Öğrenciye ders olarak gösterilen her şeyin ne amaçla öğretilmeye çalıştığı asla söylenemez. Bu

dersi veren öğretmen de ne yazık ki bunları neden öğretmeye çalıştığını, aldığı eğitim gereği çokluk

bilmez. İstisnalar hariç… İstisnalar üzerinden genelleme yapılarak teori inşa edilemez.

Bu söylediklerimizi örneklemeye çalışalım mı?

Örneğin tarih dersi… Lisede okurken tarih dersinden bütünlemeye kalan arkadaşlarımızın sınav sonrası tarih dersi kitabını, okulun bahçesinde gaz dökerek yaktıklarını çok gördüm. Bir tarih sever genç olarak çok şaşardım bu duruma.

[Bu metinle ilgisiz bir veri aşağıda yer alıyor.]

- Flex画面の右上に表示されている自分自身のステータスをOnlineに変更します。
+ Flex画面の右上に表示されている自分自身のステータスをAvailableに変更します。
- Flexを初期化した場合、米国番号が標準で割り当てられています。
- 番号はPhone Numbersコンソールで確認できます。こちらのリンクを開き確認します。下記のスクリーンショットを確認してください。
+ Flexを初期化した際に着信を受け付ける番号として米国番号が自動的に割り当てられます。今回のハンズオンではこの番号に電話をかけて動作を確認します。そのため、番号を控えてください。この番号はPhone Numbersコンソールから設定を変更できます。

Zaman içinde bu sunucun sebeplerini düşünerek ve hayata bakarak bulmaya çalıştım. Yukarıda okuduğunuz giriş metni

işte bu çabalarımın sonucunda yazıldı.

Tarih dersini anlatırken insanlık tarihine bakarak dünü öğrenmez isek bugünü anlamamız ve yarınları planlamamız mümkün değildir. Bu dersin amacı budur, demek işim püf noktasıdır. “Şurası hangi tarihte alındı?” sorusu dersin bizce amacı olmamalı… Filanca antlaşmanın maddelerini ezberlemek değil de bu şartlara hangi sebeplerden gelinde ve hangi sonuçlara yol açtığını sorgulatmak olmalı tarih dersinin amacı…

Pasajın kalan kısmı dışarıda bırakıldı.